COLUMN: Uveino says goodbye to Intrepid, SBU

By Jeff Uveino

The weather matched the collective mood of the campus community.

As clouds leaked rain across the Southern Tier of Western New York, St. Bonaventure University sat in disbelief over the previous day’s decision.

It was a Monday, and the calendar read March 14, 2016. My first visit to SBU.

The day before, an NCAA selection committee decided to leave the Bona men’s basketball team out of its championship tournament field. Despite a 22-8 record and a share of the Atlantic 10 regular-season title, the committee excluded the Bonnies from March Madness.

“The snub,” as Bona fans now commonly refer to the incident.

To my parents and I, however, the disservice done to this private, Franciscan university of about 2,000 undergraduates located 75 miles south of Buffalo didn’t matter much.
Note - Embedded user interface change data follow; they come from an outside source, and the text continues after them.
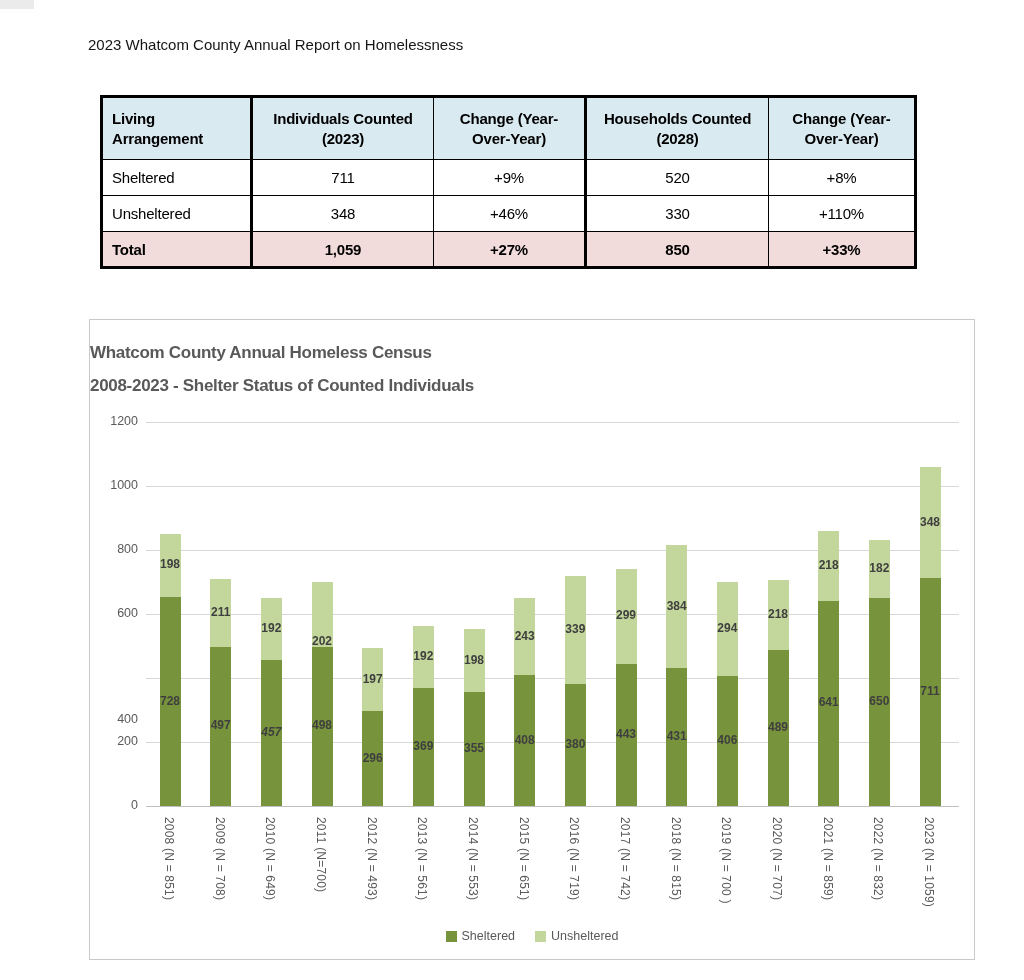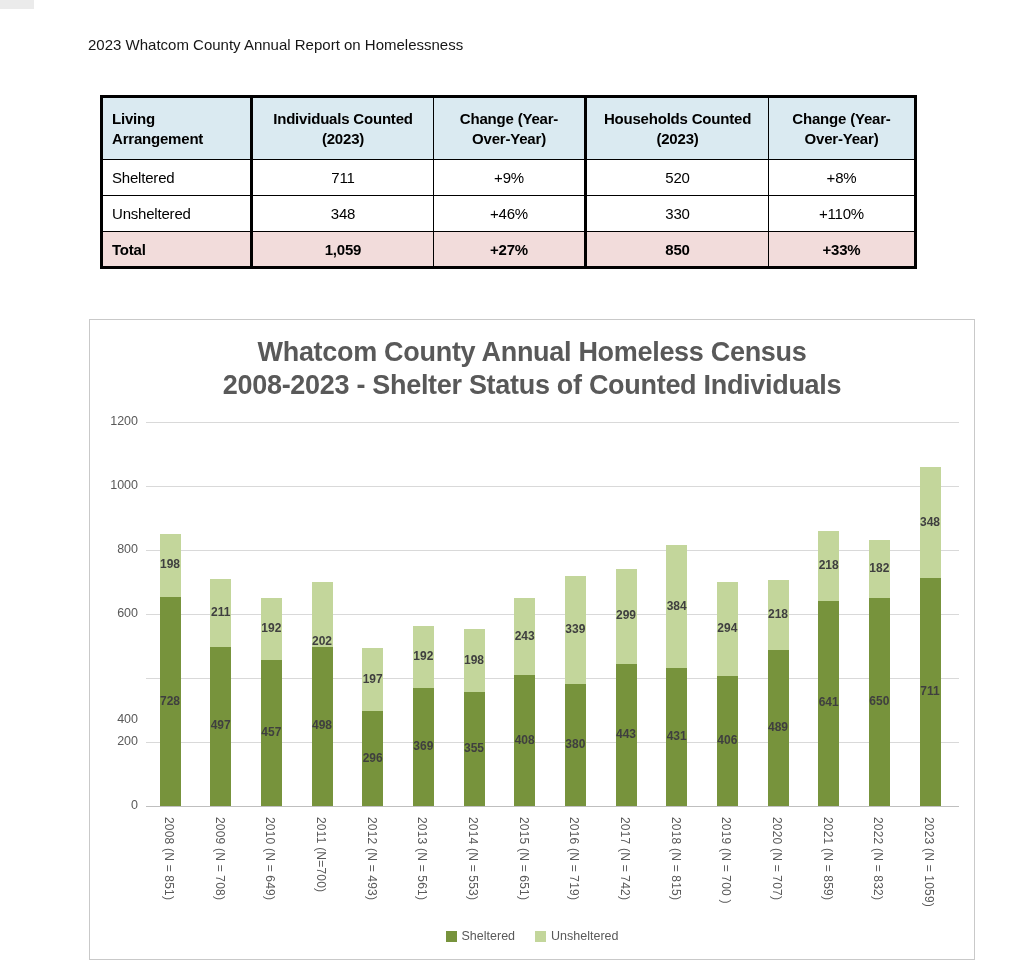--- a/index.html
+++ b/index.html
@@ -41,21 +41,21 @@
     background:#f2dcdb; font-weight:bold; height:34px;
   }
 
   
   .chart-box {
     position:absolute; left:89px; top:319px; width:884px; height:639px;
     border:1px solid #c9c9c9; background:#fff;
   }
   .chart-title {
     position:absolute; top:16px; left:0; right:0;
-    text-align:center; font-weight:bold; font-size:27px;
+    text-align:left; font-weight:bold; font-size:17px;
     color:#595959; line-height:33px; letter-spacing:-0.3px;
   }
   .gridline { position:absolute; left:56px; width:813px; height:1px; background:#d9d9d9; }
   .gridline.zero { background:#bfbfbf; }
   .ytick {
     position:absolute; left:0; width:48px; text-align:right;
     font-size:12.5px; color:#595959;
   }
   .bar-seg { position:absolute; width:21px; }
   .dlabel {
@@ -92,21 +92,21 @@
   </colgroup>
   <thead>
     <tr>
       <th class="first">Living
 Arrangement</th>
       <th class="thickL">Individuals Counted
 (2023)</th>
       <th>Change (Year-
 Over-Year)</th>
       <th class="thickL">Households Counted
-(2023)</th>
+(2028)</th>
       <th>Change (Year-
 Over-Year)</th>
     </tr>
   </thead>
   <tbody>
     <tr>
       <td class="first">Sheltered</td>
       <td class="thickL">711</td>
       <td>+9%</td>
       <td class="thickL">520</td>
@@ -163,21 +163,21 @@
     <div class="dlabel" style="left: 58px; top: 373.52px;">728</div>
     <div class="bar-seg" style="left: 69.5px; top: 213.68px; height: 63.36px; background: rgb(195, 214, 155);"></div>
     <div class="dlabel" style="left: 58px; top: 237.36px;">198</div>
     <div class="xlabel" style="left: 72px;">2008 (N = 851)</div>
     <div class="bar-seg" style="left: 120.167px; top: 326.96px; height: 159.04px; background: rgb(119, 147, 60);"></div>
     <div class="dlabel" style="left: 108.667px; top: 398.48px;">497</div>
     <div class="bar-seg" style="left: 120.167px; top: 259.44px; height: 67.52px; background: rgb(195, 214, 155);"></div>
     <div class="dlabel" style="left: 108.667px; top: 285.2px;">211</div>
     <div class="xlabel" style="left: 122.667px;">2009 (N = 708)</div>
     <div class="bar-seg" style="left: 170.833px; top: 339.76px; height: 146.24px; background: rgb(119, 147, 60);"></div>
-    <div class="dlabel" style="left: 159.333px; top: 404.88px;">457</div>
+    <div class="dlabel" style="left: 159.333px; top: 404.88px; font-style: italic;">457</div>
     <div class="bar-seg" style="left: 170.833px; top: 278.32px; height: 61.44px; background: rgb(195, 214, 155);"></div>
     <div class="dlabel" style="left: 159.333px; top: 301.04px;">192</div>
     <div class="xlabel" style="left: 173.333px;">2010 (N = 649)</div>
     <div class="bar-seg" style="left: 221.5px; top: 326.64px; height: 159.36px; background: rgb(119, 147, 60);"></div>
     <div class="dlabel" style="left: 210px; top: 398.32px;">498</div>
     <div class="bar-seg" style="left: 221.5px; top: 262px; height: 64.64px; background: rgb(195, 214, 155);"></div>
     <div class="dlabel" style="left: 210px; top: 294px; margin-top: 20px;">202</div>
     <div class="xlabel" style="left: 224px;">2011 (N=700)</div>
     <div class="bar-seg" style="left: 272.167px; top: 391.28px; height: 94.72px; background: rgb(119, 147, 60);"></div>
     <div class="dlabel" style="left: 260.667px; top: 430.64px;">296</div>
We were there to learn about the university’s journalism school. Not its basketball sob story.

Each person we met mentioned the snub. It was as if a hammer had been dropped on the head of the school’s soul. The pain radiated from each passer-by, a campus community dumbfounded over the exclusion of its beloved Bonnies.

It’s not that we didn’t care. We just didn’t understand.
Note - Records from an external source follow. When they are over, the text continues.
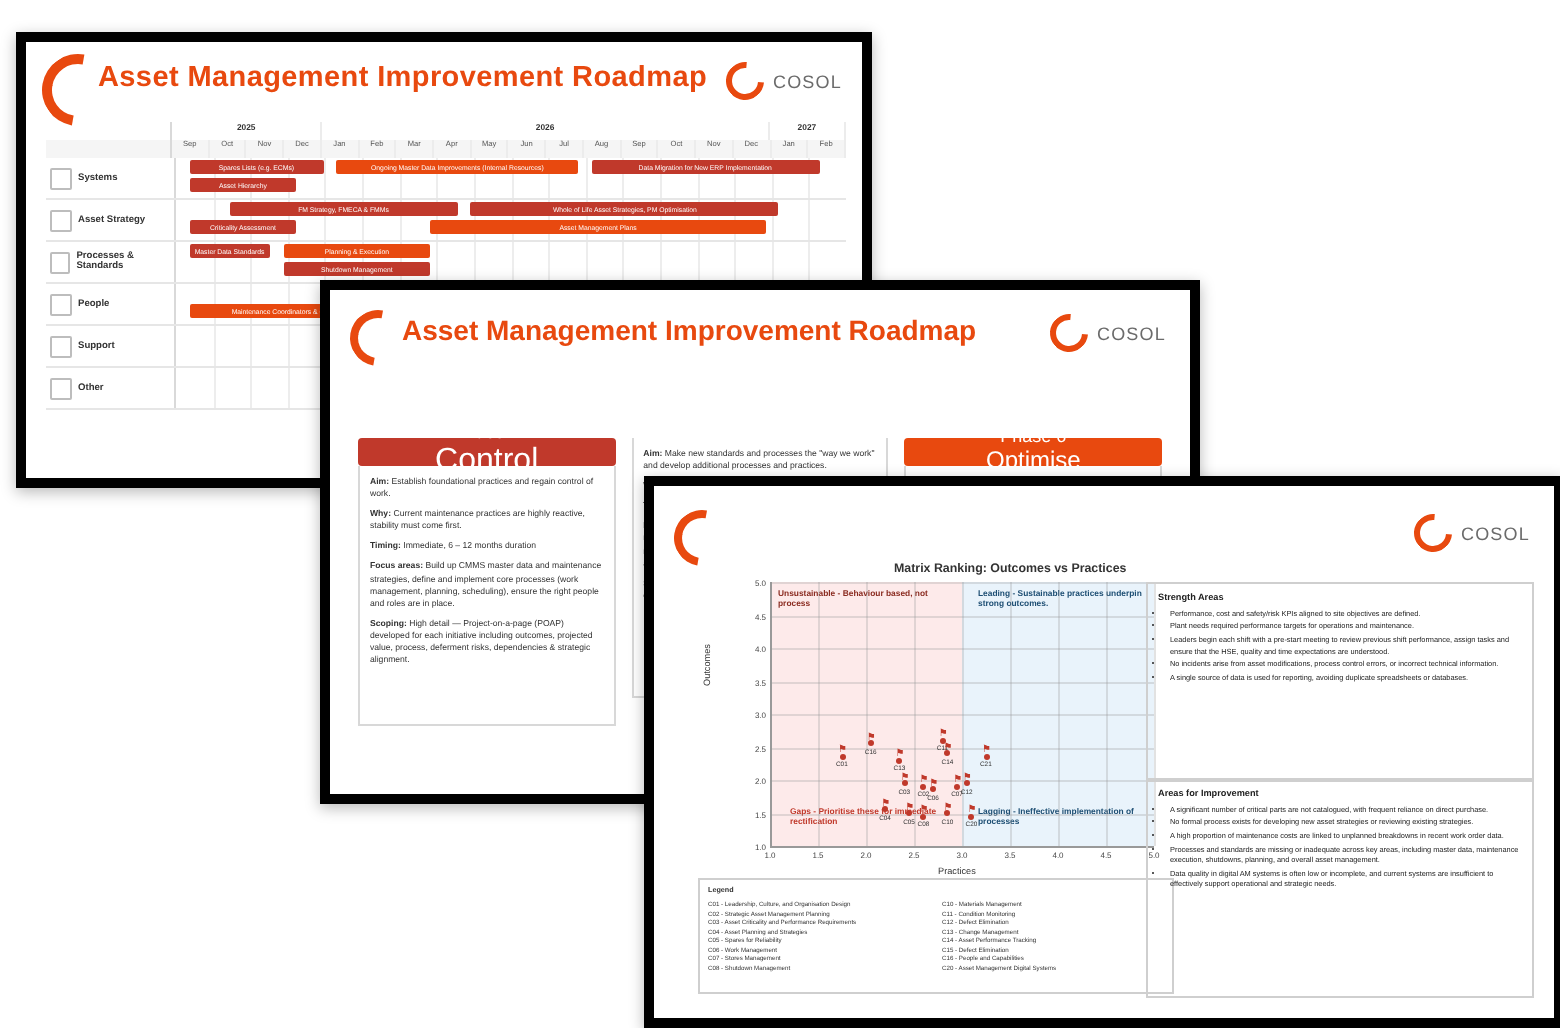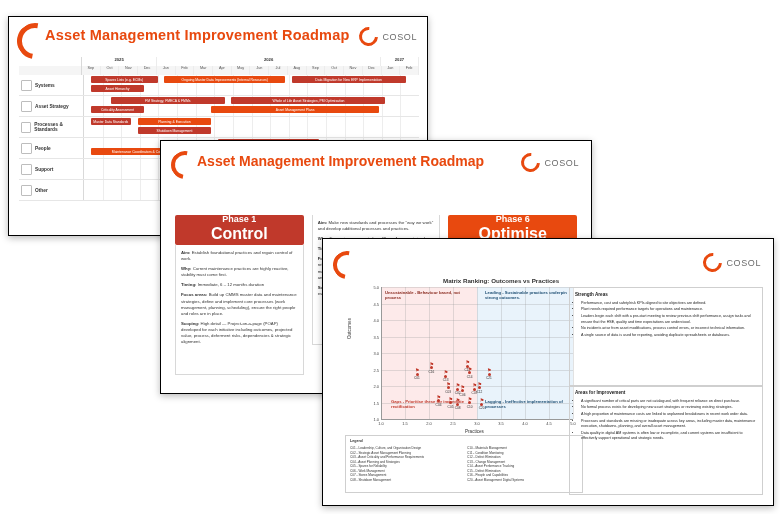--- a/index.html
+++ b/index.html
@@ -3,21 +3,21 @@
 <meta charset="utf-8">
 <style>
   html,body{margin:0;padding:0;}
   body{
     width:780px;height:514px;background:#ffffff;
     font-family:"Liberation Sans",sans-serif;
     overflow:hidden;position:relative;
   }
   .slide{
     position:absolute;background:#ffffff;
-    border:1px solid #000000;
+    border:5px solid #000000;
     box-shadow:0 2px 7px rgba(0,0,0,.28);
     overflow:hidden;
   }
   
   #slide1{left:8px;top:16px;width:418px;height:218px;}
   .s1-head{position:relative;height:36px;}
   .s1-arc{position:absolute;left:8px;top:6px;width:26px;height:26px;
     border:5px solid #E8490F;border-radius:50%;
     border-right-color:transparent;border-bottom-color:transparent;
     transform:rotate(-35deg);}
@@ -42,22 +42,22 @@
   .mo-cells{flex:1;display:flex;}
   .mo-cell{flex:1;text-align:center;font-size:3.8px;color:#555;border-right:1px solid #ececec;}
   .vgrid{position:absolute;top:0;bottom:0;width:1px;background:#ededed;}
 
   
   #slide2{left:160px;top:140px;width:430px;height:252px;}
   .s2-title{position:absolute;left:14px;top:12px;font-size:14px;color:#E8490F;font-weight:bold;}
   .s2-sub{position:absolute;left:14px;top:36px;width:330px;font-size:8.2px;color:#333;line-height:1.45;}
   .phases{position:absolute;left:14px;top:74px;right:14px;display:flex;gap:8px;}
   .phase{flex:1;}
-  .phase-hd{height:30px;border-radius:2px;display:flex;justify-content:center;
-    color:#fff;font-size:11px;font-weight:bold;}
+  .phase-hd{height:14px;border-radius:2px;display:flex;align-items:center;justify-content:center;
+    color:#fff;font-size:11px;font-weight:normal;}
   .phase-bd{border:1px solid #d8d8d8;border-top:none;padding:5px 5px 6px 5px;font-size:4.3px;color:#333;line-height:1.42;height:118px;overflow:hidden;}
   .phase-bd p{margin:0 0 4px 0;}
   .phase-bd b{font-weight:bold;}
 
   
   #slide3{left:322px;top:238px;width:450px;height:266px;}
   .s3-title{position:absolute;left:14px;top:14px;font-size:13.5px;color:#E8490F;font-weight:bold;}
   .s3-matrix-t{position:absolute;left:120px;top:38px;font-size:6.2px;font-weight:bold;color:#333;}
   .chartbox{position:absolute;left:22px;top:48px;width:228px;height:132px;}
   .q{position:absolute;}
@@ -332,21 +332,21 @@
           <p><b>Why:</b> Ensure improvements from Phase 1 are sustained.</p>
           <p><b>Timing:</b> Follows Phase 1, 12 – 18 months</p>
           <p><b>Focus areas:</b> Embed processes through updating and refining procedures, audits, Data, maintenance strategy maturity, defect elimination, shutdown management, spares and systems management.</p>
           <p><b>Scoping:</b> Medium detail — broad scope, timing and budget estimates only.</p>
         </div>
       </div>
       <div class="phase">
         <div class="phase-hd" style="background: rgb(232, 73, 15);">
           <div style="text-align:center;line-height:1.1">
             <div style="font-size:9px">Phase 6</div>
-            <div style="font-size:16px">Optimise</div>
+            <div style="font-size:12px">Optimise</div>
           </div>
         </div>
         <div class="phase-bd">
           <p><b>Aim:</b> Drive efficiency, reliability, and continuous improvement.</p>
         </div>
       </div>
     </div>
 </div>
 
 <div class="slide" id="slide3">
Five years later, I spent March 14 sitting court-side at University of Dayton Arena.

There, the Bonnies played VCU for the 2021 A-10 men’s basketball championship and the league’s automatic bid to the NCAA tournament.

The six-hour drive to Dayton to watch the game? A small ask for myself and the dozens of Bona students that will become lifelong friends.

After all, that dreary post-snub visit to campus had all but convinced me to attend the university’s Jandoli School of Communication. With that decision came an abundance of professional opportunities, including covering that A-10 final for student media.

The Bonnies beat VCU handily. 

On the outside, objectivity fueled my stoic demeanor from the media section. My heart, however, filled with a sense of pride that could only be matched by the hundreds of Bonnies fans that scrambled toward the court to join the celebration.

Five years prior, those moments would have meant nothing. Now, the image of the confetti-laden, on-court celebration will stay with me forever.

That’s the impact that St. Bonaventure University has on its family members.

It’s hard to find the words to describe the school’s dynamic to those who haven’t attended. SBU alumni refer to the community as a family, while outsiders often prefer the term “cult.”

I still remember the guide that led my parents and I through that rainy, downtrodden tour over five years ago. He and I shared a drink over the matter a few years later.

I could write dozens of cliches to convey my love for SBU, but have been taught better than to do so.

All I can say is that the best four years of my life have been spent in the Enchanted Mountains. Thank you to every single person who has made that statement possible.